How can I count the amount of spaces at the start of a string in Perl?

I now have:

  $temp = rtrim($line[0]);
  $count = ($temp =~ tr/^ //);

But that gives me the count of all spaces.

Answer 1

$str =~ /^(\s*)/;
my $count = length( $1 );

If you just want actual spaces (instead of whitespace), then that would be:

$str =~ /^( *)/;

Edit: The reason why tr doesn't work is it's not a regular expression operator. What you're doing with $count = ( $temp =~ tr/^ // ); is replacing all instances of ^ and with itself (see comment below by cjm), then counting up how many replacements you've done. tr doesn't see ^ as "hey this is the beginning of the string pseudo-character" it sees it as "hey this is a ^".

Answer 2

Here's a script that does this for every line of stdin. The relevant snippet of code is the first in the body of the loop.

  #!/usr/bin/perl

  while ($x = <>) {
    $s = length(($x =~ m/^( +)/)[0]);
    print $s, ":", $x, "\n";
  }

Answer 3

tr/// is not a regex operator.
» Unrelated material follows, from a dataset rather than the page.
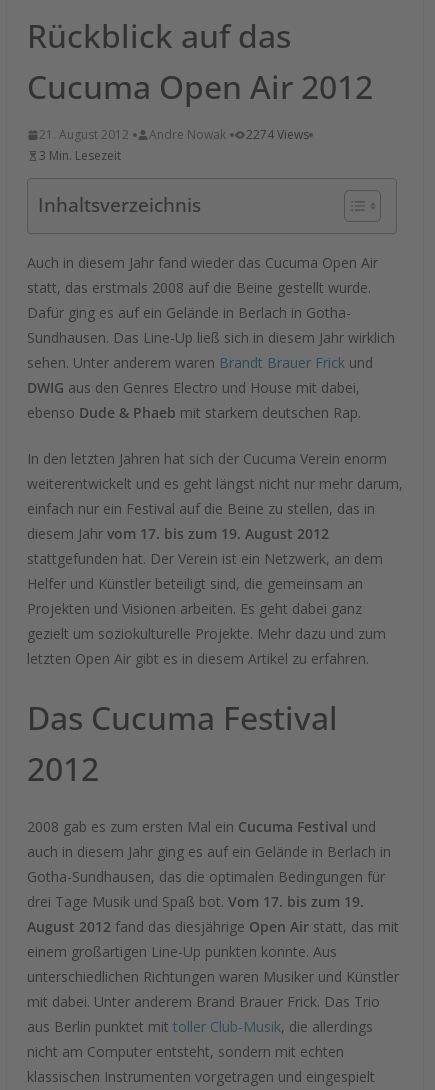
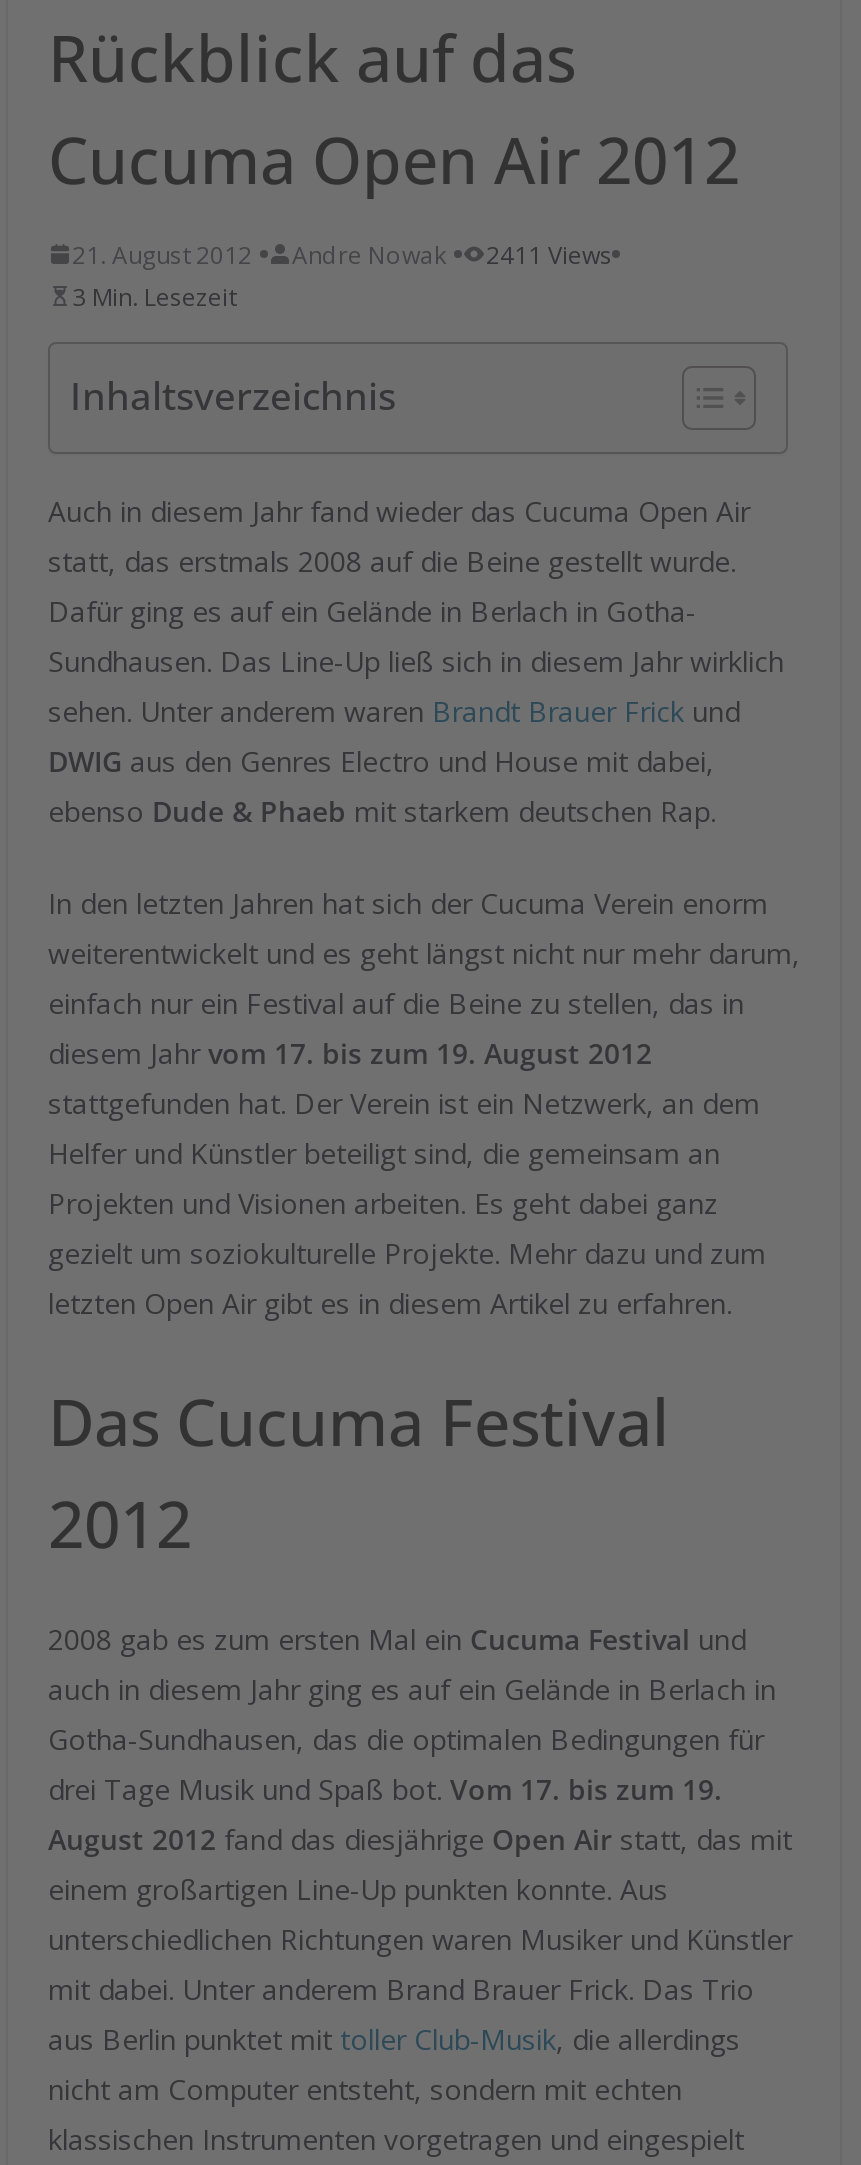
- 2274 Views
+ 2411 Views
However, you can use s///:

use strict; use warnings;

my $t = (my $s = " \t\n  sdklsdjfkl");
my $n = 0;

++$n while $s =~ s{^\s}{};
print "$n \\s characters were removed from \$s\n";

$n = ( $t =~ s{^(\s*)}{} ) && length $1;
print "$n \\s characters were removed from \$t\n";

Answer 4

You can get the offset of a match using @-. If you search for a non-whitespace character, this will be the number of whitespace characters at the start of the string:

#!/usr/bin/perl

use strict;
use warnings;

for my $s ("foo bar", " foo bar", "  foo bar", "  ") {
        my $count = $s =~ /\S/ ? $-[0] : length $s;
        print "'$s' has $count whitespace characters at its start\n";
}

Or, even better, use @+ to find the end of the whitespace:

#!/usr/bin/perl

use strict;
use warnings;

for my $s ("foo bar", " foo bar", "  foo bar", "  ") {
    $s =~ /^\s*/;
    print "$+[0] '$s'\n";
}

Answer 5

Since the regexp matcher returns the parenthesed matches when called in a list context, CanSpice's answer can be written in a single statement:

$count = length( ($line[0] =~ /^( *)/)[0] );

Answer 6

This prints amount of white space

echo "   hello" |perl -lane 's/^(\s+)(.*)+$/length($1)/e; print'

3